*** DATA FOR THIS TASK ***
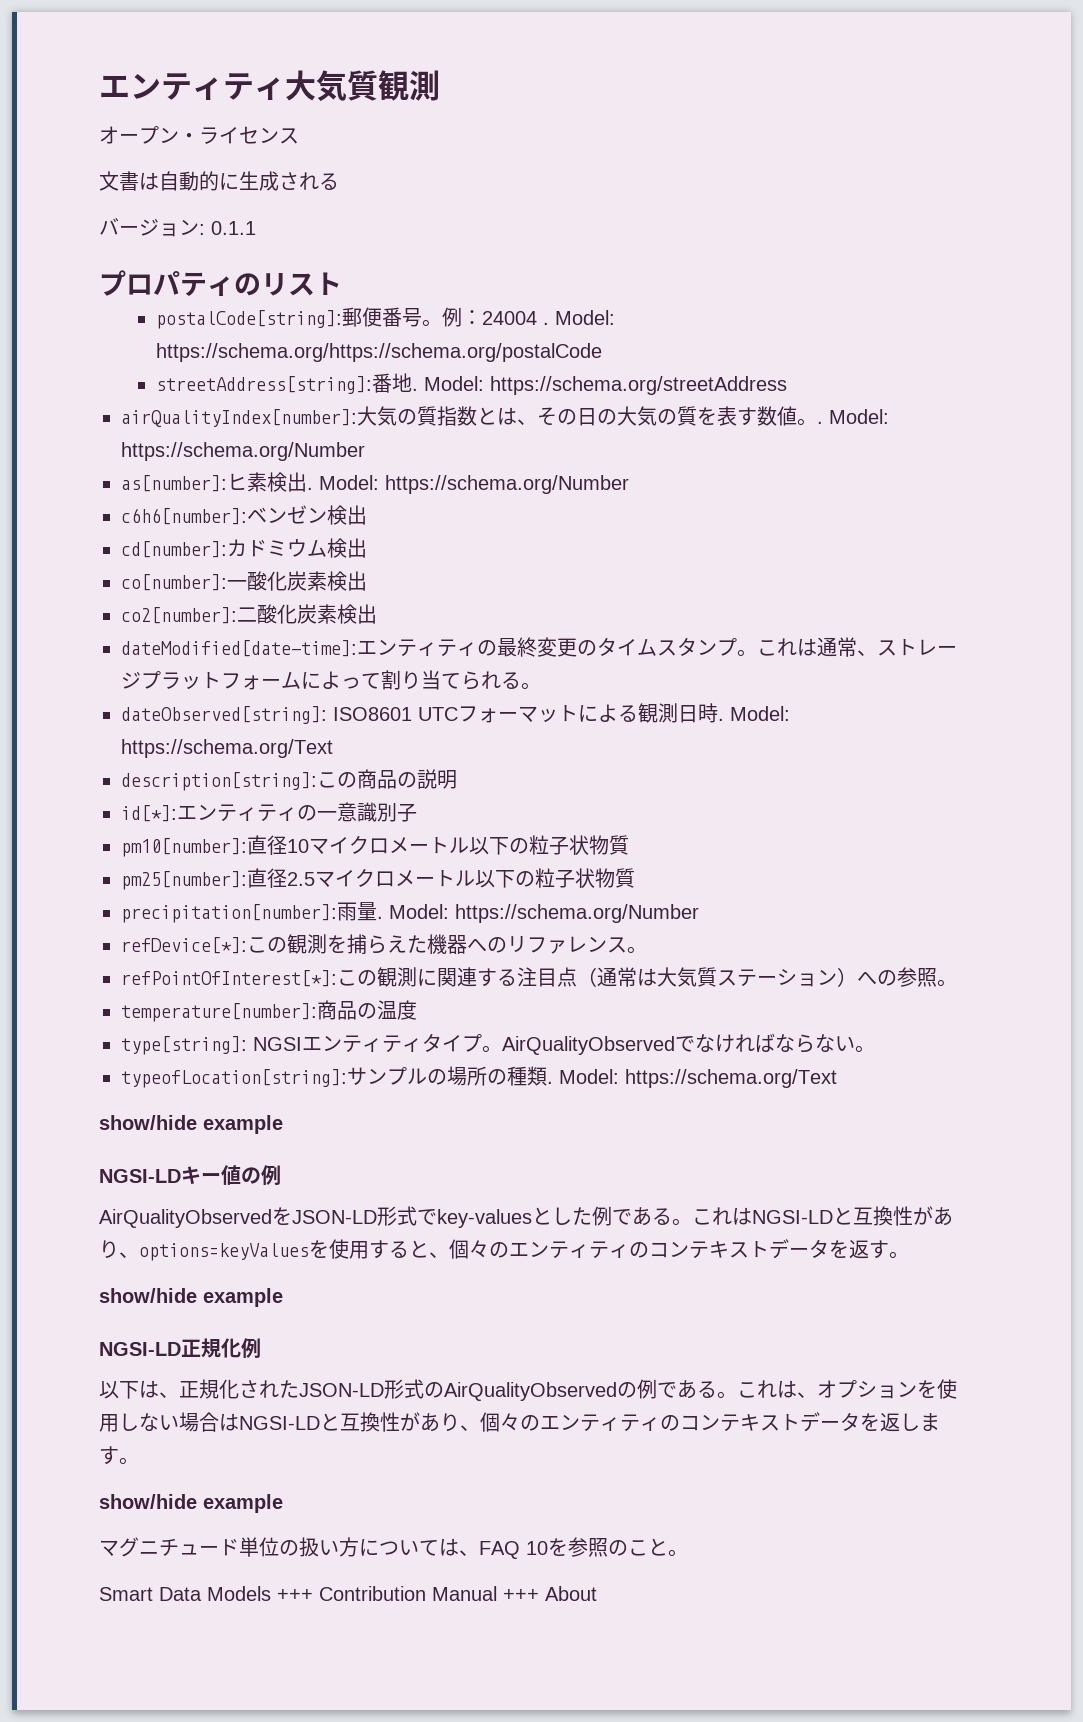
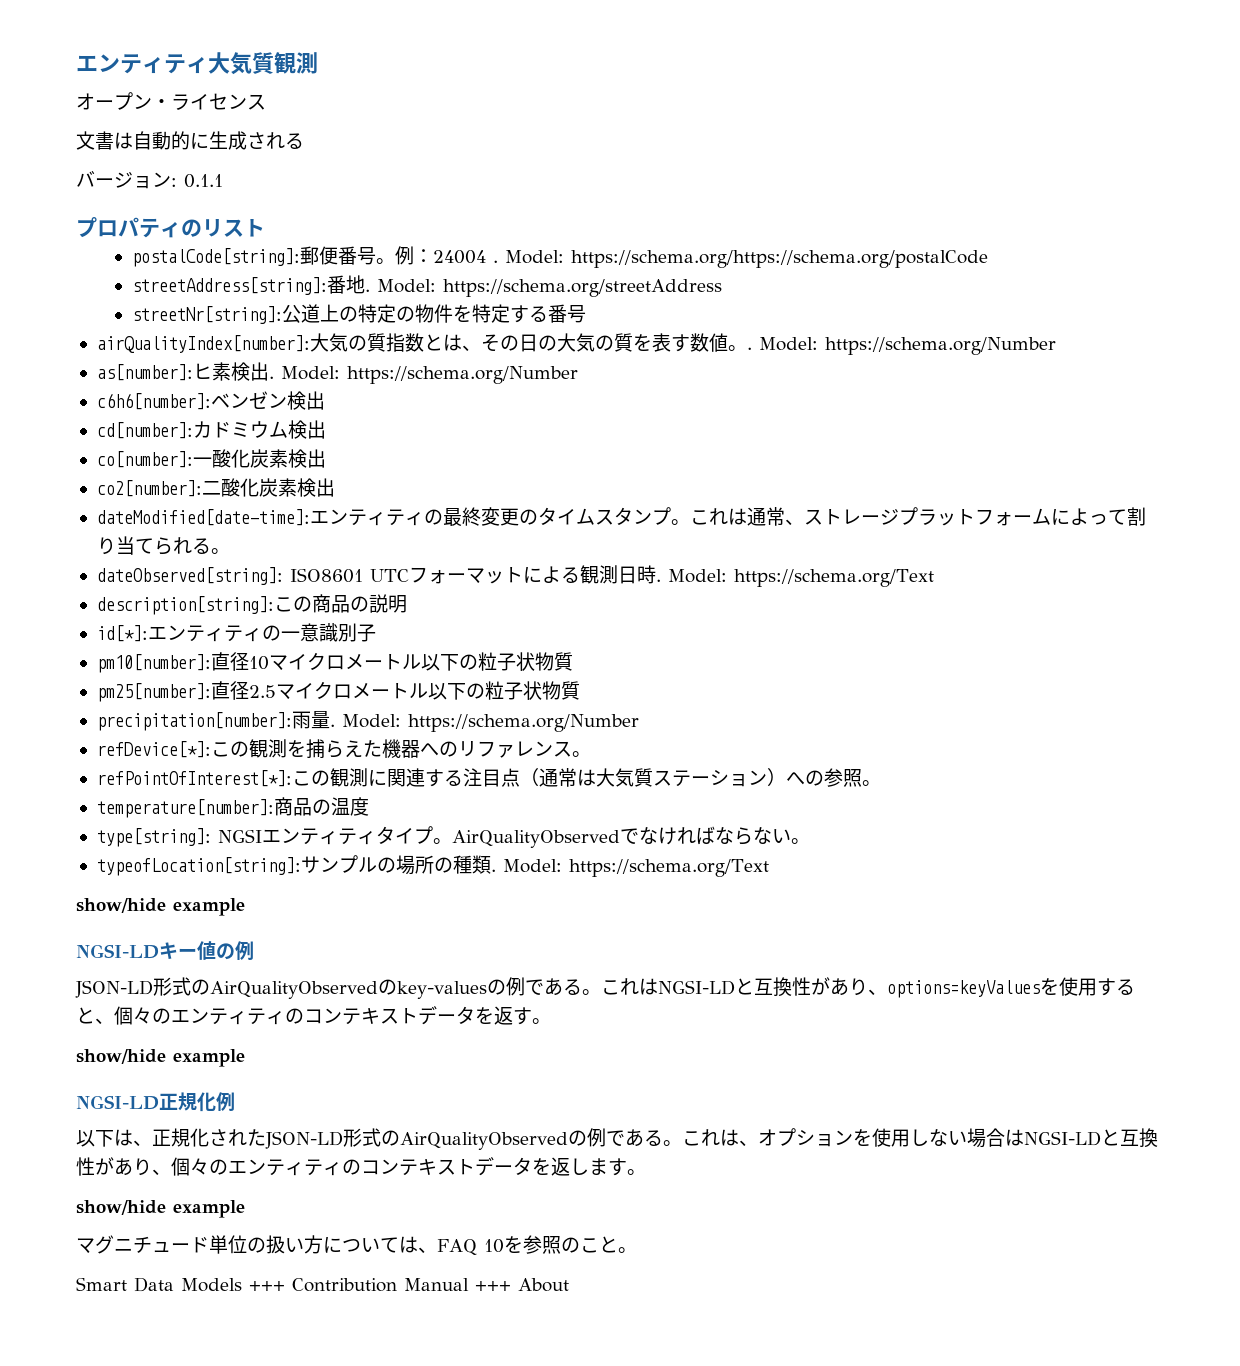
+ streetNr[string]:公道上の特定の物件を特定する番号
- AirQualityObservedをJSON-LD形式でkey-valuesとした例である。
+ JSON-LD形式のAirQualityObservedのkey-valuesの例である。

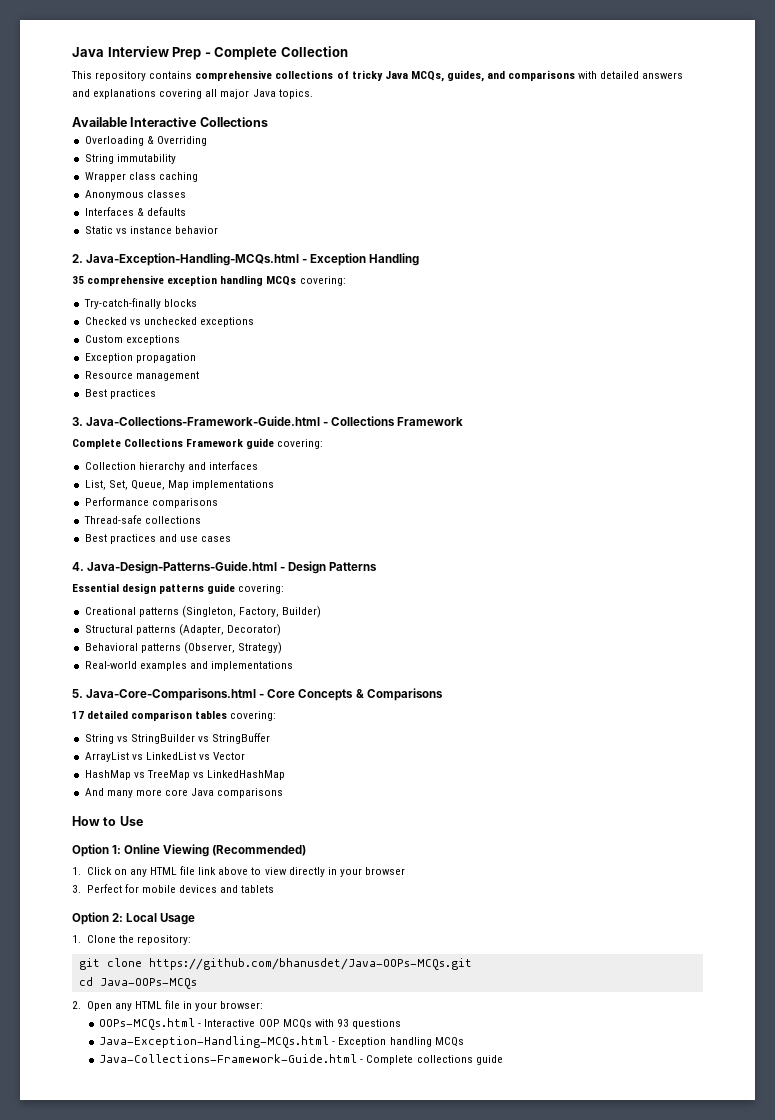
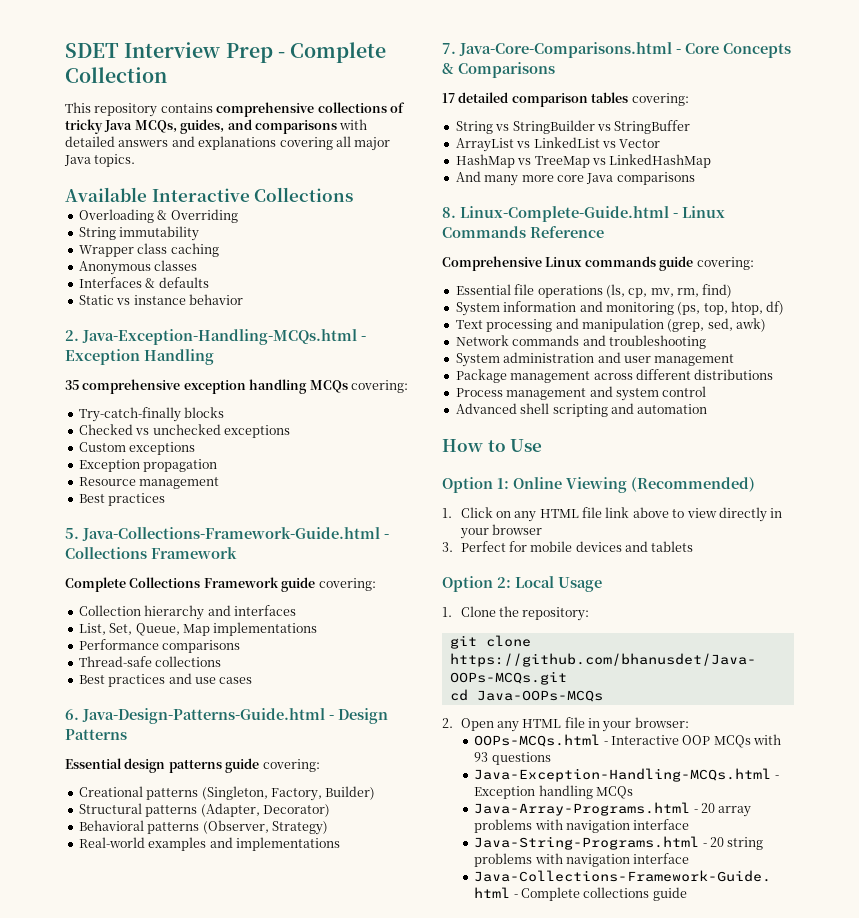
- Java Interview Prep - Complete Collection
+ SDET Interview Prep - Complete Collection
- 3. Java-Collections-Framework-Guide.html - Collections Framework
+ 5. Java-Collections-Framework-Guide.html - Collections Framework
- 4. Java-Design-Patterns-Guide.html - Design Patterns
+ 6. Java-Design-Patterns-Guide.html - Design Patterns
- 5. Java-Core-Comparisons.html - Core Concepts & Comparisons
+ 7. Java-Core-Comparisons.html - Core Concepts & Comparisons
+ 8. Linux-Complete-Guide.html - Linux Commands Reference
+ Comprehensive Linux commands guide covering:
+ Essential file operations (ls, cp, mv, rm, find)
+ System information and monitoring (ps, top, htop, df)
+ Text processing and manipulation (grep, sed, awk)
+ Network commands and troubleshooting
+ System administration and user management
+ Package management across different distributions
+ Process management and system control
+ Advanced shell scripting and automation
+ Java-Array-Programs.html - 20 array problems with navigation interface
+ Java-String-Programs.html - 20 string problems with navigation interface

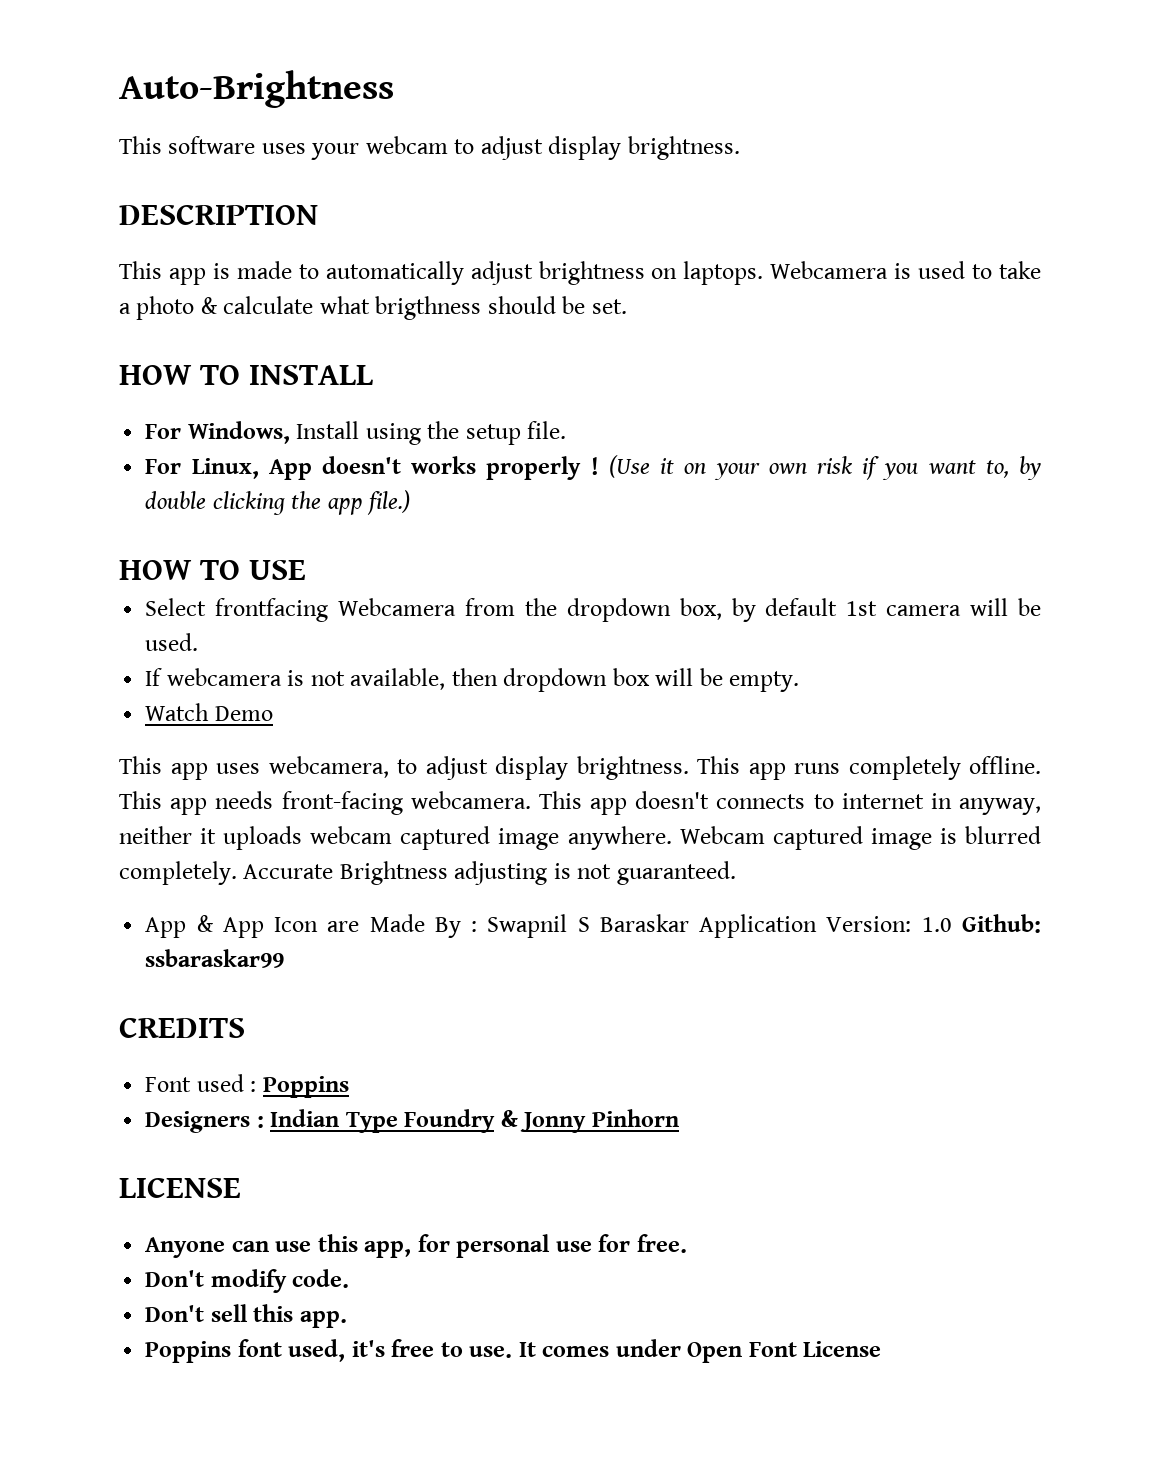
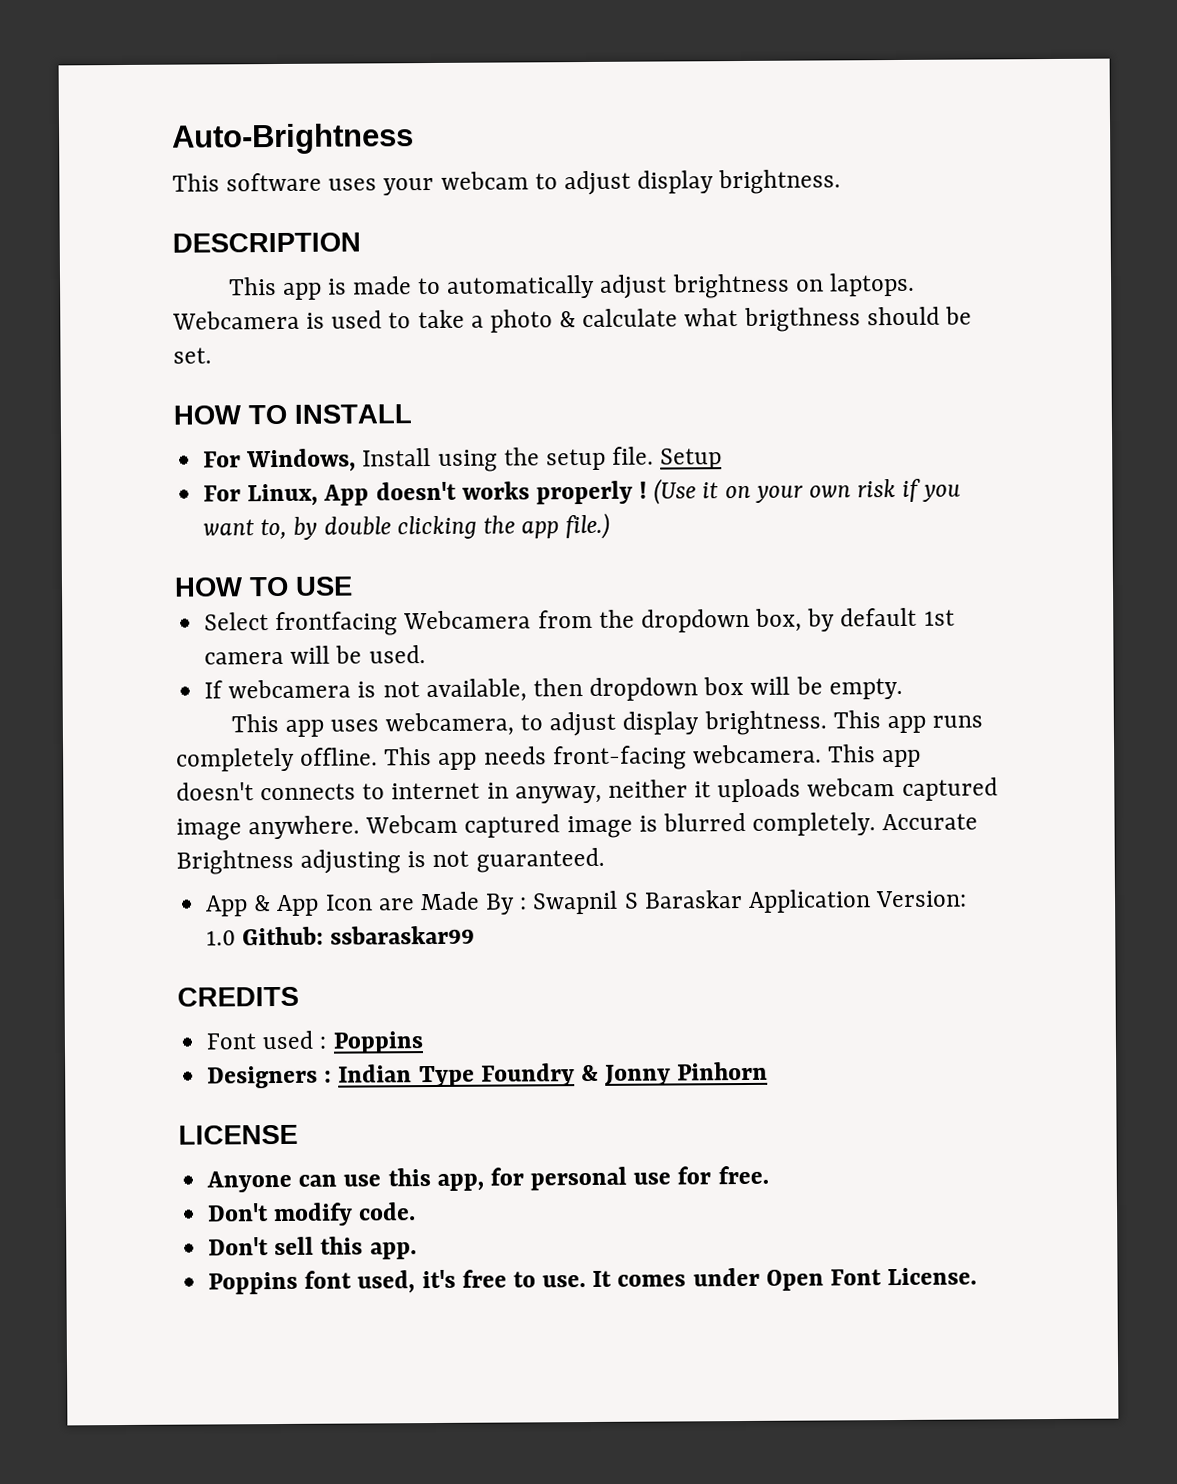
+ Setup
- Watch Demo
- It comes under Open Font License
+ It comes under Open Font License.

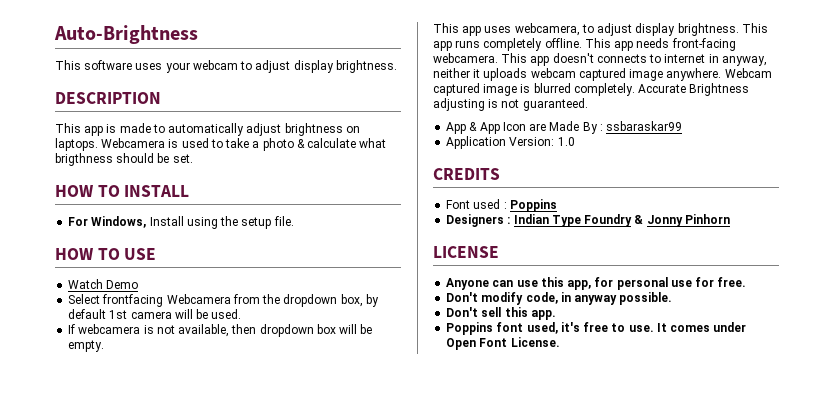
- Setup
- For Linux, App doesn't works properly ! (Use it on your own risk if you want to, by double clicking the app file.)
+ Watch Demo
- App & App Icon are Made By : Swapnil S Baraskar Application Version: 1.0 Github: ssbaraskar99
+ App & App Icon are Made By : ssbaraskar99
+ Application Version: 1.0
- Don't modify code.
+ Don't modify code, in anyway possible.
*** End of DATA FOR THIS TASK ***
» **YOUR ASSIGNMENT**
Return the data word for word without its pictures.

» **OUTPUT BELOW**
+ streetNr[string]:公道上の特定の物件を特定する番号
- AirQualityObservedをJSON-LD形式でkey-valuesとした例である。
+ JSON-LD形式のAirQualityObservedのkey-valuesの例である。

- Java Interview Prep - Complete Collection
+ SDET Interview Prep - Complete Collection
- 3. Java-Collections-Framework-Guide.html - Collections Framework
+ 5. Java-Collections-Framework-Guide.html - Collections Framework
- 4. Java-Design-Patterns-Guide.html - Design Patterns
+ 6. Java-Design-Patterns-Guide.html - Design Patterns
- 5. Java-Core-Comparisons.html - Core Concepts & Comparisons
+ 7. Java-Core-Comparisons.html - Core Concepts & Comparisons
+ 8. Linux-Complete-Guide.html - Linux Commands Reference
+ Comprehensive Linux commands guide covering:
+ Essential file operations (ls, cp, mv, rm, find)
+ System information and monitoring (ps, top, htop, df)
+ Text processing and manipulation (grep, sed, awk)
+ Network commands and troubleshooting
+ System administration and user management
+ Package management across different distributions
+ Process management and system control
+ Advanced shell scripting and automation
+ Java-Array-Programs.html - 20 array problems with navigation interface
+ Java-String-Programs.html - 20 string problems with navigation interface

+ Setup
- Watch Demo
- It comes under Open Font License
+ It comes under Open Font License.

- Setup
- For Linux, App doesn't works properly ! (Use it on your own risk if you want to, by double clicking the app file.)
+ Watch Demo
- App & App Icon are Made By : Swapnil S Baraskar Application Version: 1.0 Github: ssbaraskar99
+ App & App Icon are Made By : ssbaraskar99
+ Application Version: 1.0
- Don't modify code.
+ Don't modify code, in anyway possible.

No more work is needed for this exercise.